I'll pick this up later with a Part Two. But I'll summarize that Part Two now by saying that it is unbelievably hypocritical to blather on about homosexuality being a huge, incredible, horrible sin, to persecute and attack and marginalize the very humanity of couples, two people whose major crime seems to be loving one another, while ignoring the rest of Leviticus. And before you go on and point out that shrimp and unclean animals are allowed by Peter's vision, I will quote that passage: "What God hath made clean, call not thou unclean." God seems to have scattered people in all different molds. I'm pretty sure His intention was not to make some automatically more powerful than others, simply by dint of being born out of the majority. And before you put on airs about that passage applying to food, not people, and who do I think I am anyway, I will roll my eyes in advance, and point out that the same passage of Leviticus forbids women to leave their rooms while on their period, forbids men from touching them, or sitting where they have sat, and declares that if a man rapes a woman who is not betrothed, they must be married. (If she is betrothed, her family/fiance gets to kill the rapist! Fun times.) That passage was never specifically refuted either! (Unclean, unclean!)

Now I'm going to go beat my head against the wall until the overtired crazy goes away, and write that rest thingy later.
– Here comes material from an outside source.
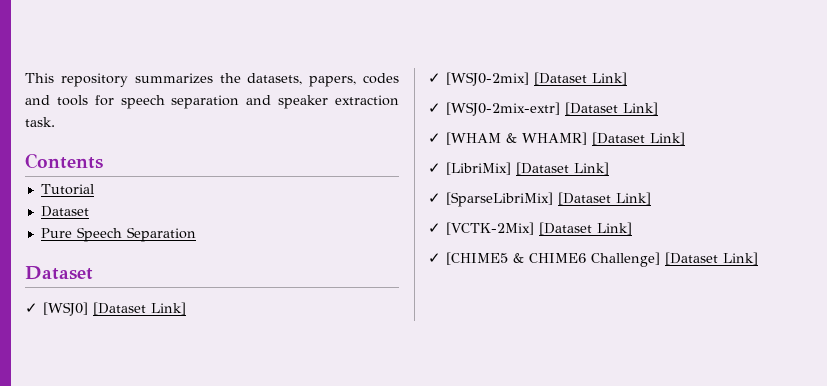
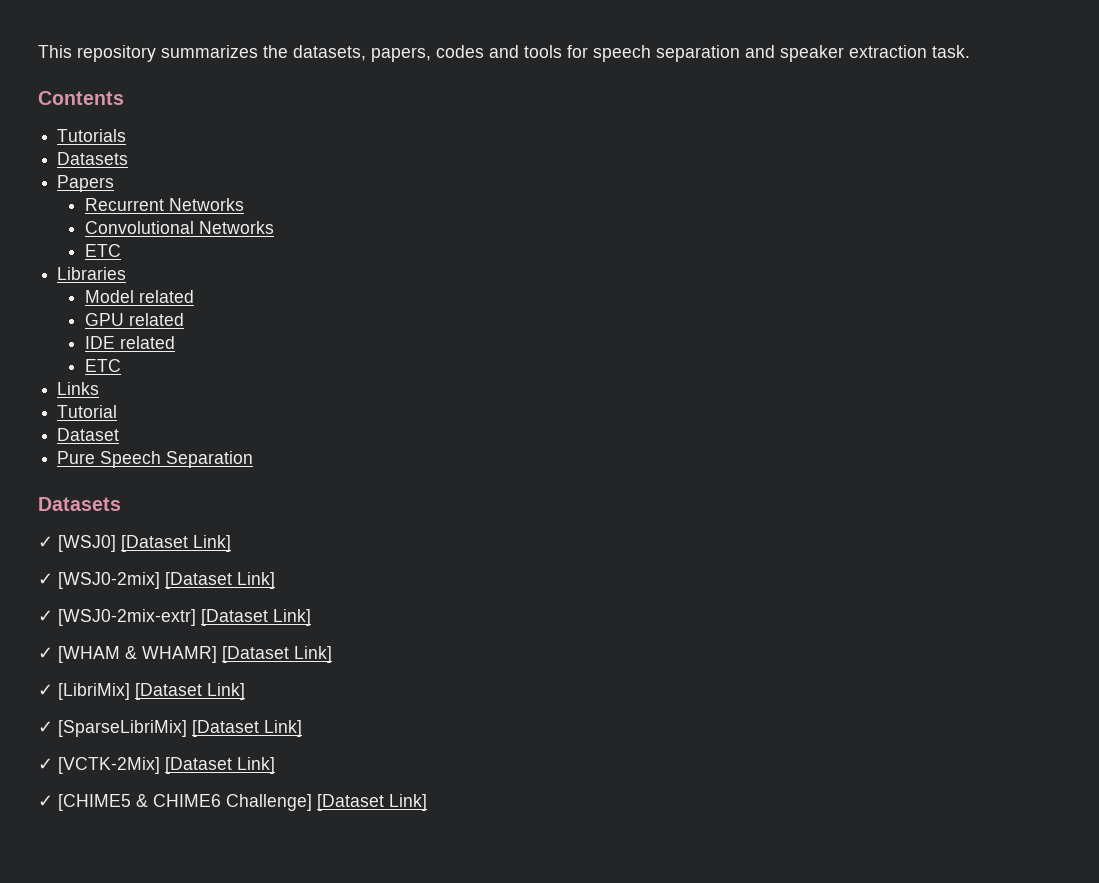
(103, 161) none -> [57,129,127,142] [57,152,129,165] [57,175,115,192] [85,198,245,211] [85,221,275,234] [85,244,122,257] [57,267,127,280] [85,290,195,303] [85,313,185,326] [85,336,176,349] [85,359,122,372] [57,382,100,395] // Tutorials // Datasets // Papers // Recurrent Networks // Convolutional Networks // ETC // Libraries // Model related // GPU related // IDE related // ETC // Links
[25,266,93,280] Dataset -> [38,497,121,511] Datasets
I should also add, as an aside... this is not meant to be patronizing. As I said, it's a letter to Christendom, explaining... well, why I think they're wrong. It could be argued that everything I've said here is heresy-- so be it. But I don't want anyone thinking this is a "Hey, gay dudes, lesbians, trans people! It's okay, you have my religion's permission to love, now!" It's more... a statement of belief-- I don't think love is condemned by my religion, or ever has been. I think we got something wrong, somewhere a long ways back.

2 comments:

  1. And as Fred has pointed out over at Slacktivist, the context of the passage about Peter's vision is precisely about not treating people as unclean, not food. Peter understood the real message when he went to greet his visitors right after receiving that vision, that he was called upon to minister to the Gentiles as well as the Jews. Food was just the metaphor.